* Task *
Print them exactly: the lines from the beginning of the entries below through the line that contains "of data for", and only those, with the pictures left out.

....................

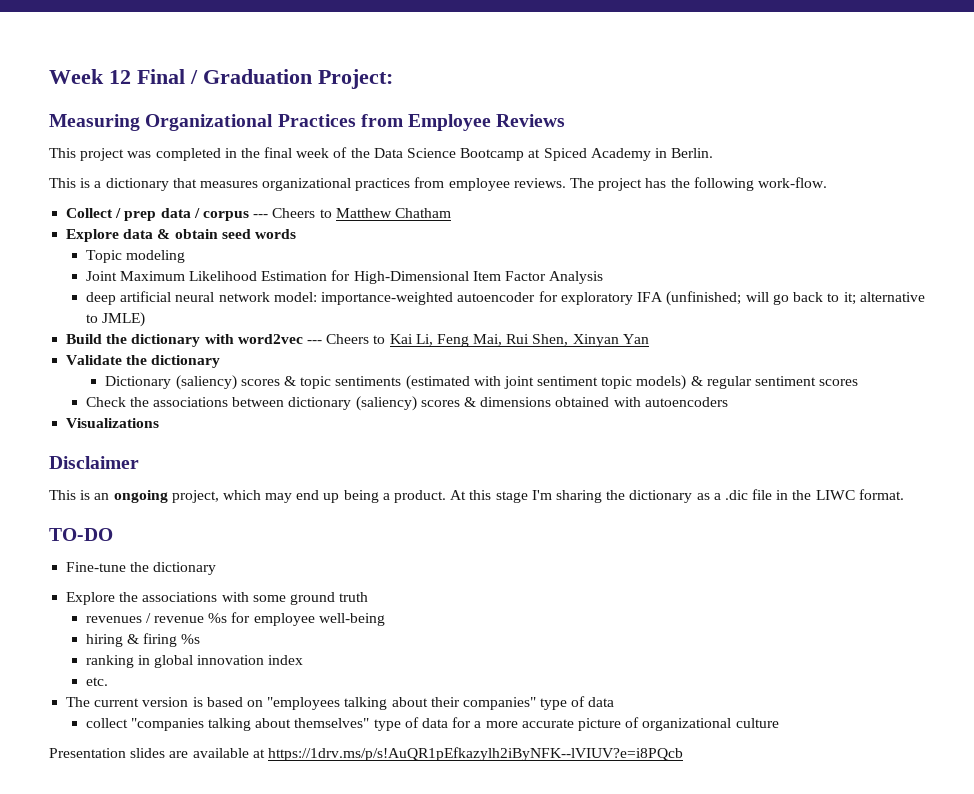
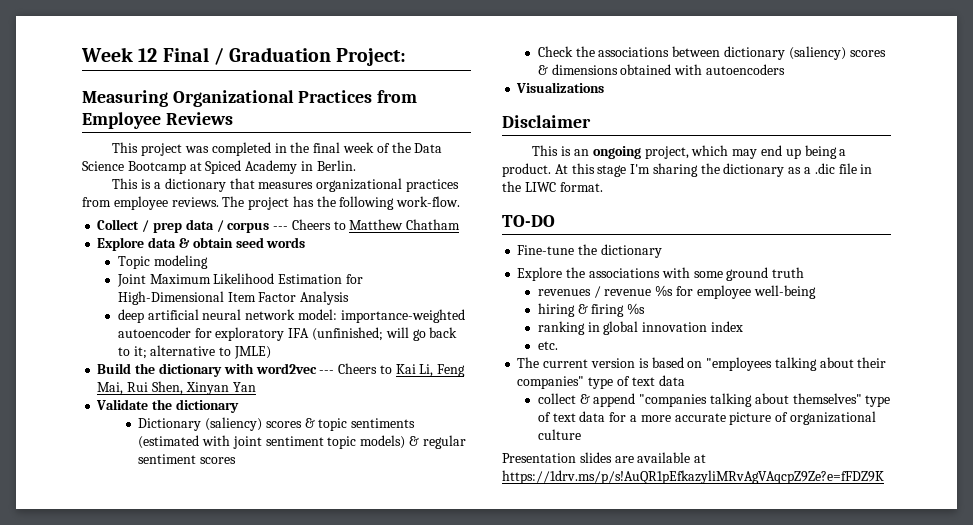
- The current version is based on "employees talking about their companies" type of data
+ The current version is based on "employees talking about their companies" type of text data
- collect "companies talking about themselves" type of data for a more accurate picture of organizational culture
+ collect & append "companies talking about themselves" type of text data for a more accurate picture of organizational culture
- Presentation slides are available at https://1drv.ms/p/s!AuQR1pEfkazylh2iByNFK--lVIUV?e=i8PQcb
+ Presentation slides are available at https://1drv.ms/p/s!AuQR1pEfkazyliMRvAgVAqcpZ9Ze?e=fFDZ9K

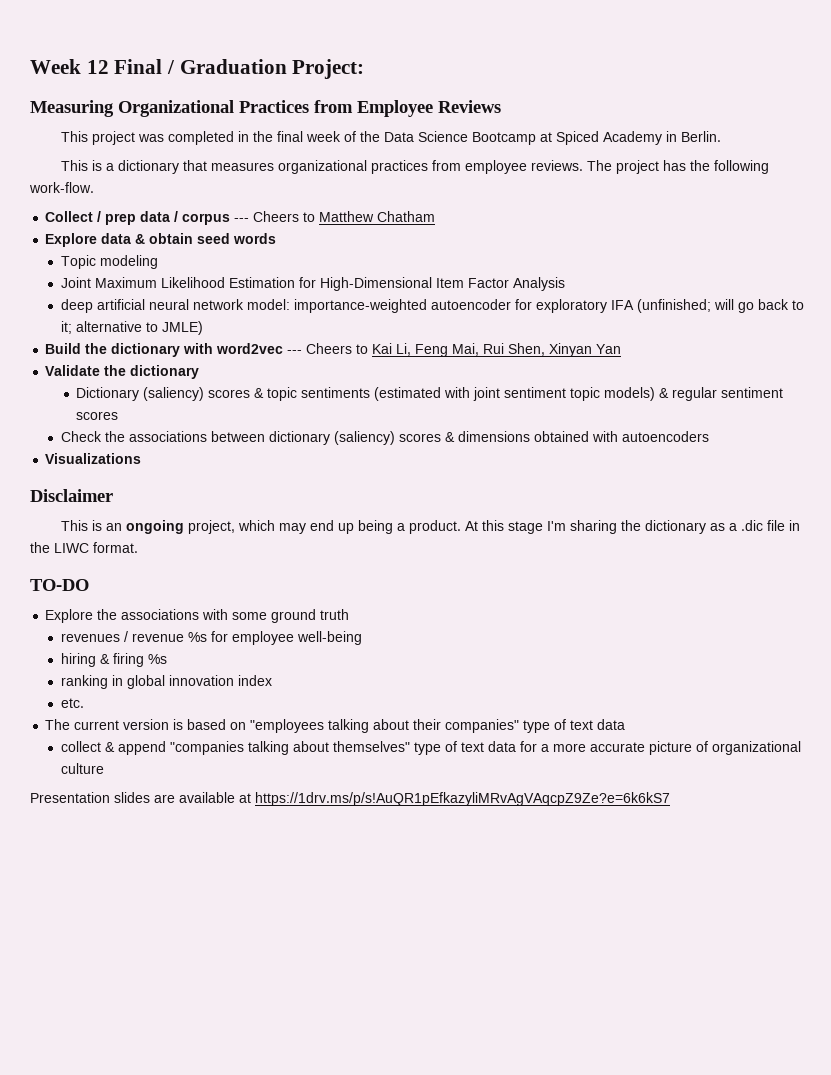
- Fine-tune the dictionary
- Presentation slides are available at https://1drv.ms/p/s!AuQR1pEfkazyliMRvAgVAqcpZ9Ze?e=fFDZ9K
+ Presentation slides are available at https://1drv.ms/p/s!AuQR1pEfkazyliMRvAgVAqcpZ9Ze?e=6k6kS7

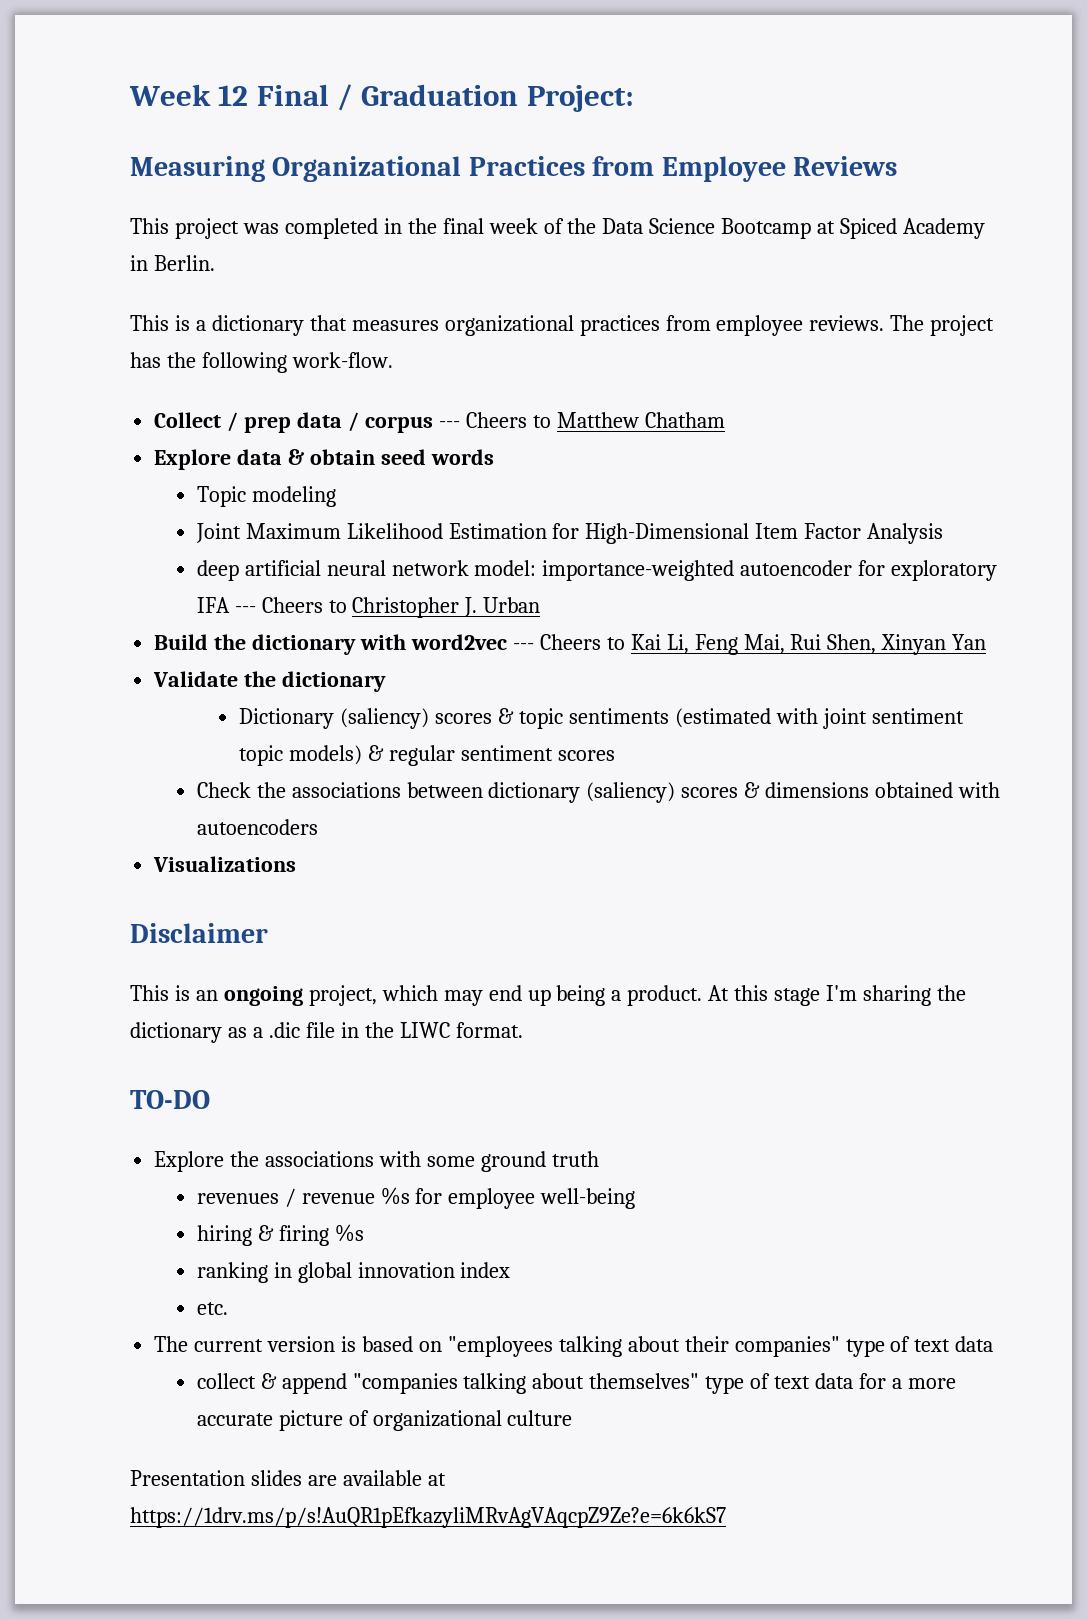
- deep artificial neural network model: importance-weighted autoencoder for exploratory IFA (unfinished; will go back to it; alternative to JMLE)
+ deep artificial neural network model: importance-weighted autoencoder for exploratory IFA --- Cheers to Christopher J. Urban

....................

* Answer for the task *
- The current version is based on "employees talking about their companies" type of data
+ The current version is based on "employees talking about their companies" type of text data
- collect "companies talking about themselves" type of data for a more accurate picture of organizational culture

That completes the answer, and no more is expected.